[Stored items from a collection]

__________

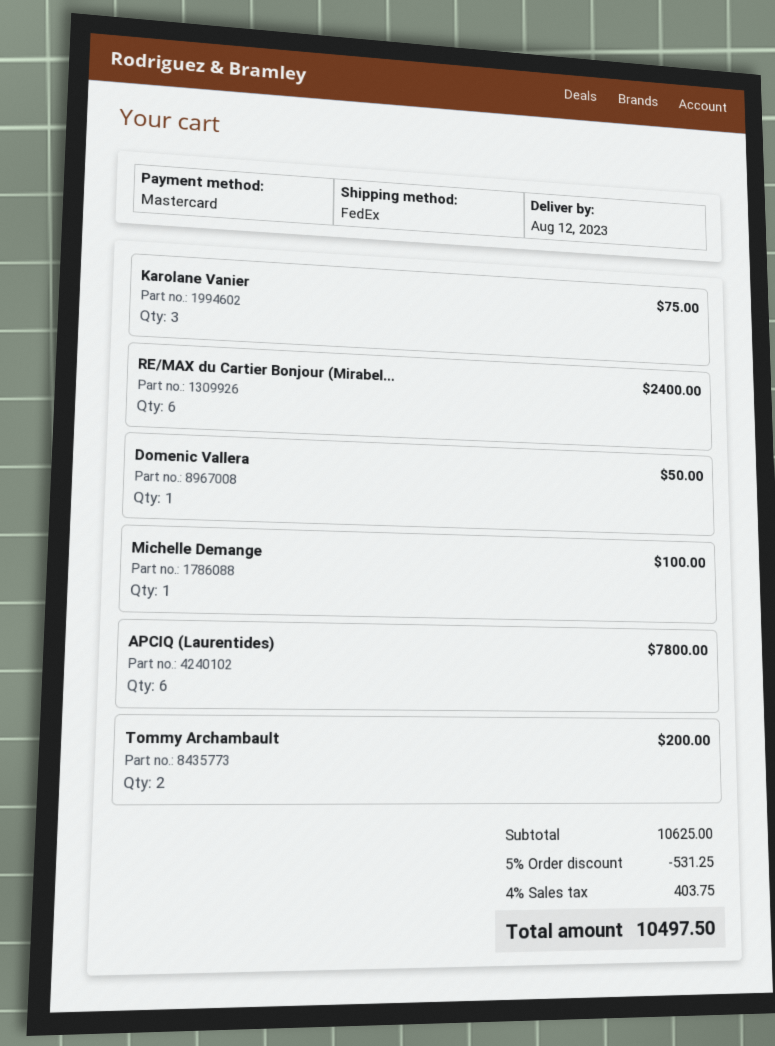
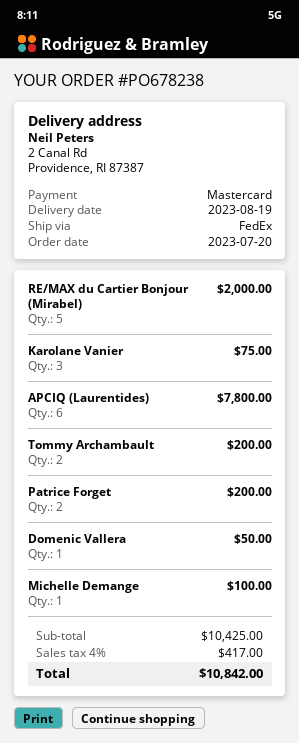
delivery date: 2023-08-12 -> 2023-08-19
RE/MAX du Cartier Bonjour (Mirabel...: 6 for 2400.00 -> 5 for 2000.00
Patrice Forget: none -> 2 for 200.00
subtotal: 10625.00 -> 10425.00
discount: 5% = 531.25 -> none
tax: 4% = 403.75 -> 4% = 417.00
total: 10497.50 -> 10842.00

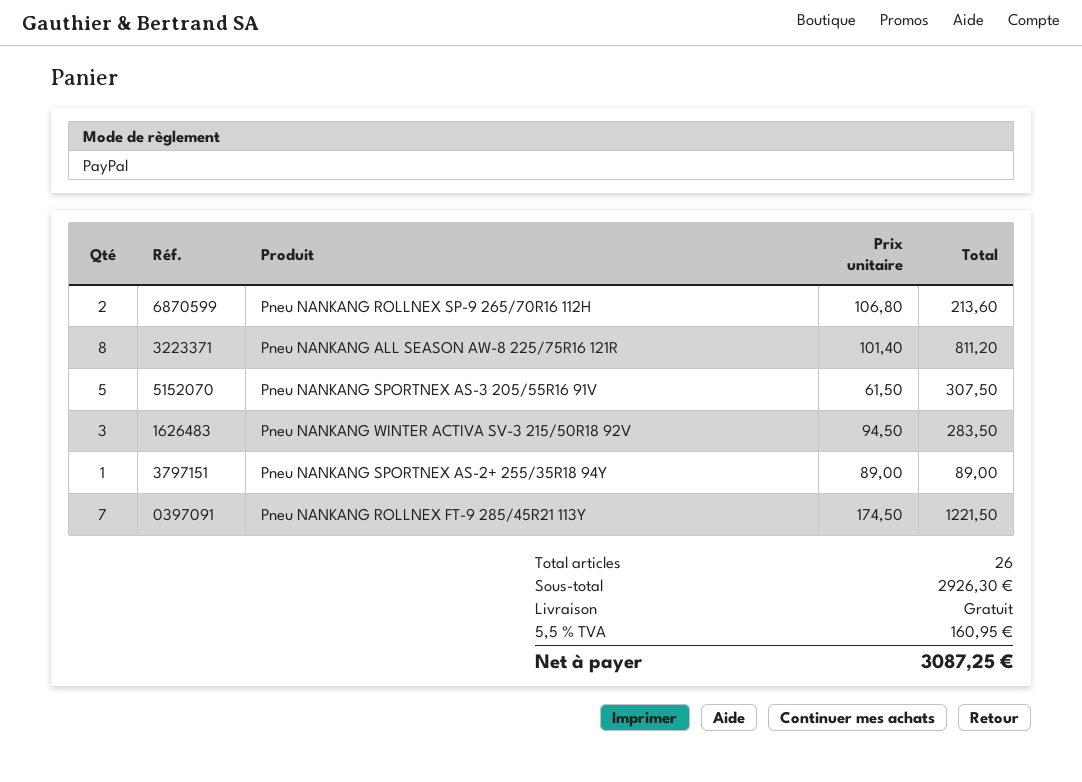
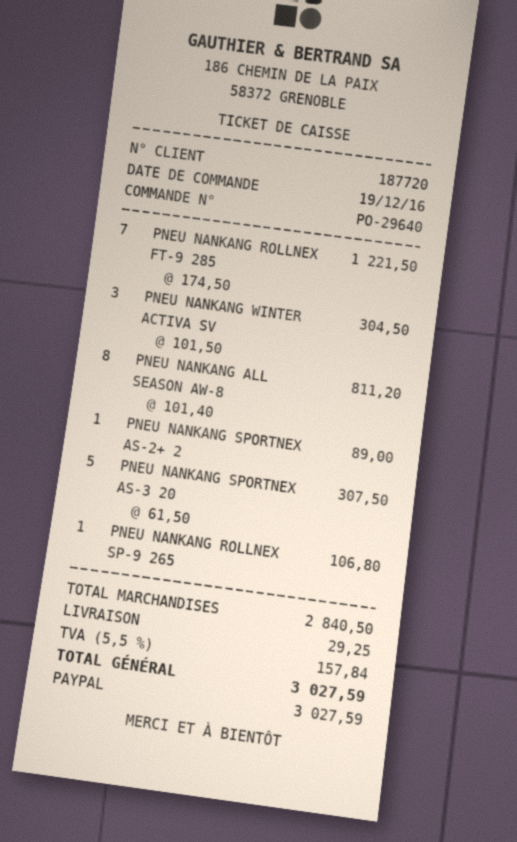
Pneu NANKANG ROLLNEX SP-9 265/70R16 112H: 2 x 106.80 = 213.60 -> 1 x 106.80 = 106.80
Pneu NANKANG WINTER ACTIVA SV-3 215/50R18 92V: 3 x 94.50 = 283.50 -> 3 x 101.50 = 304.50
subtotal: 2926.30 -> 2840.50
shipping: 0.00 -> 29.25
tax: 5.5% = 160.95 -> 5.5% = 157.84
total: 3087.25 -> 3027.59

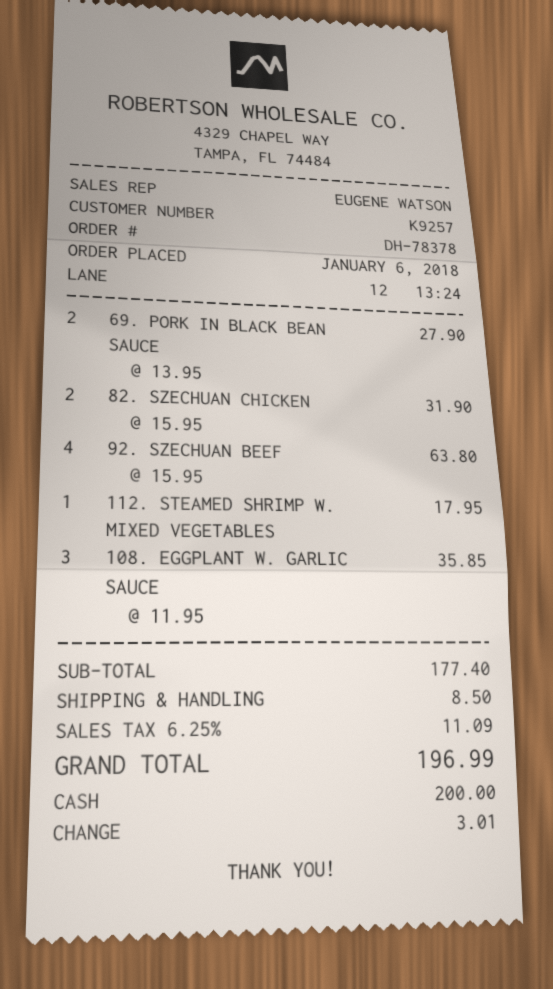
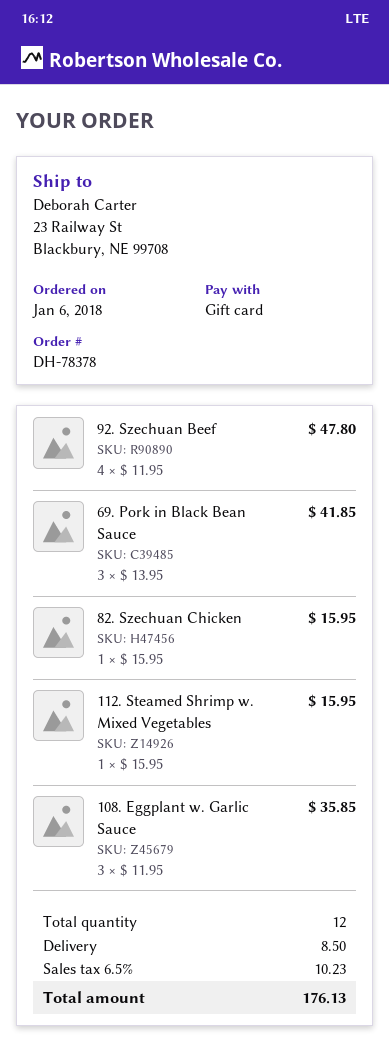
payment method: cash -> gift card
69. PORK IN BLACK BEAN SAUCE: 2 x 13.95 = 27.90 -> 3 x 13.95 = 41.85
82. SZECHUAN CHICKEN: 2 x 15.95 = 31.90 -> 1 x 15.95 = 15.95
92. SZECHUAN BEEF: 4 x 15.95 = 63.80 -> 4 x 11.95 = 47.80
112. STEAMED SHRIMP W. MIXED VEGETABLES: 1 x 17.95 = 17.95 -> 1 x 15.95 = 15.95
tax: 6.25% = 11.09 -> 6.5% = 10.23
total: 196.99 -> 176.13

__________

**Task prompt:**
Copy the lines exactly. Start at the line with "tax: 5.5% = 160.95 -> 5.5% = 157.84", end at the last line above, include both, and omit all pictures.

**Response area:**
tax: 5.5% = 160.95 -> 5.5% = 157.84
total: 3087.25 -> 3027.59

payment method: cash -> gift card
69. PORK IN BLACK BEAN SAUCE: 2 x 13.95 = 27.90 -> 3 x 13.95 = 41.85
82. SZECHUAN CHICKEN: 2 x 15.95 = 31.90 -> 1 x 15.95 = 15.95
92. SZECHUAN BEEF: 4 x 15.95 = 63.80 -> 4 x 11.95 = 47.80
112. STEAMED SHRIMP W. MIXED VEGETABLES: 1 x 17.95 = 17.95 -> 1 x 15.95 = 15.95
tax: 6.25% = 11.09 -> 6.5% = 10.23
total: 196.99 -> 176.13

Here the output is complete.